* _WHAT YOU SHOULD DO_: The lines to repeat are those below from the one containing "[32,827,63,841] File ->" down to the one containing "(203, 678) none", both included; reproduce them exactly and nothing else.

* _STORED DATA_:

•••

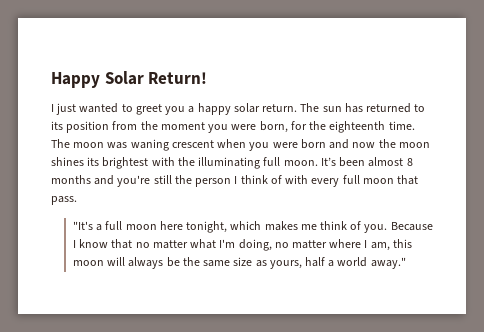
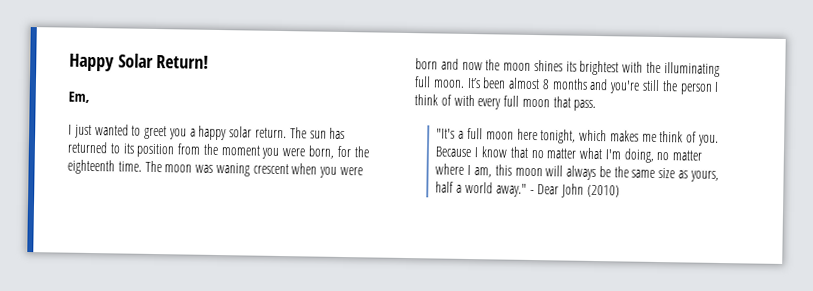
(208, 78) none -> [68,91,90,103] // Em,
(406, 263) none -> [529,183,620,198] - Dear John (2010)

•••

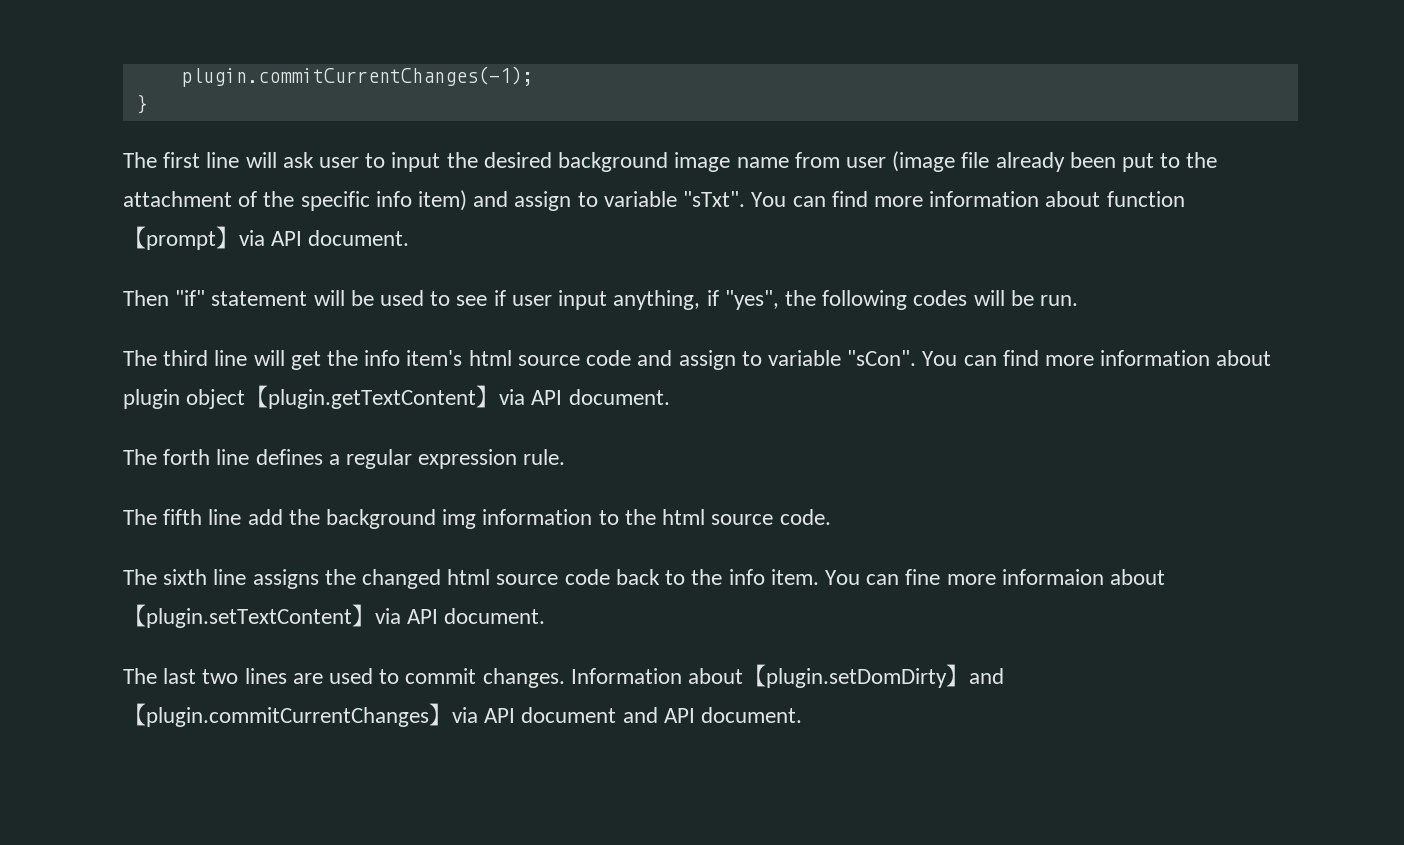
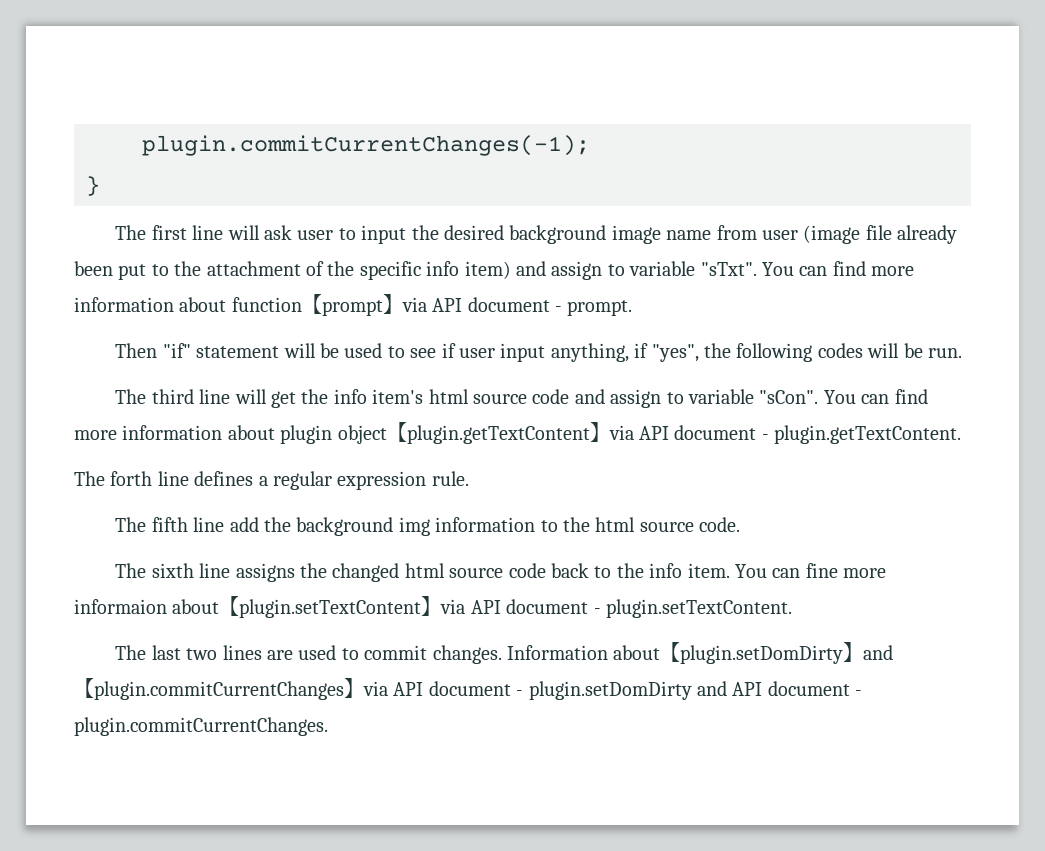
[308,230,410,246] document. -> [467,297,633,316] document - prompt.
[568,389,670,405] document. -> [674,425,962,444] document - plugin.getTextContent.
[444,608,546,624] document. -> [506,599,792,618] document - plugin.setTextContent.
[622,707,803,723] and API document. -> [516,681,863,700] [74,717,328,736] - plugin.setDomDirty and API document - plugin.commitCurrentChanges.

•••

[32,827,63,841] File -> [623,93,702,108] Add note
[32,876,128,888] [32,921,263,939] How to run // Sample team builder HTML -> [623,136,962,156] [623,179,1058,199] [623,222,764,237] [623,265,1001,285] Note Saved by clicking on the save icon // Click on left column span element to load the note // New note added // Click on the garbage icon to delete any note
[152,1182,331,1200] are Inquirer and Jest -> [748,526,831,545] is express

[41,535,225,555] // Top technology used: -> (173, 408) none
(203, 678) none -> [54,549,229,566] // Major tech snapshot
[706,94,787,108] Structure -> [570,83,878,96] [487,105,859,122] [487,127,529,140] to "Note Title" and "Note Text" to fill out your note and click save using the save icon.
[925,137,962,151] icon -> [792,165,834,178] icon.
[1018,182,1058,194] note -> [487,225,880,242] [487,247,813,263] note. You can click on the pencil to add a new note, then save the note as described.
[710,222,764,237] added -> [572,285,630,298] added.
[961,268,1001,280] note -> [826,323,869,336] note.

•••

* _EXPECTED ANSWER_:
[32,827,63,841] File -> [623,93,702,108] Add note
[32,876,128,888] [32,921,263,939] How to run // Sample team builder HTML -> [623,136,962,156] [623,179,1058,199] [623,222,764,237] [623,265,1001,285] Note Saved by clicking on the save icon // Click on left column span element to load the note // New note added // Click on the garbage icon to delete any note
[152,1182,331,1200] are Inquirer and Jest -> [748,526,831,545] is express

[41,535,225,555] // Top technology used: -> (173, 408) none
(203, 678) none -> [54,549,229,566] // Major tech snapshot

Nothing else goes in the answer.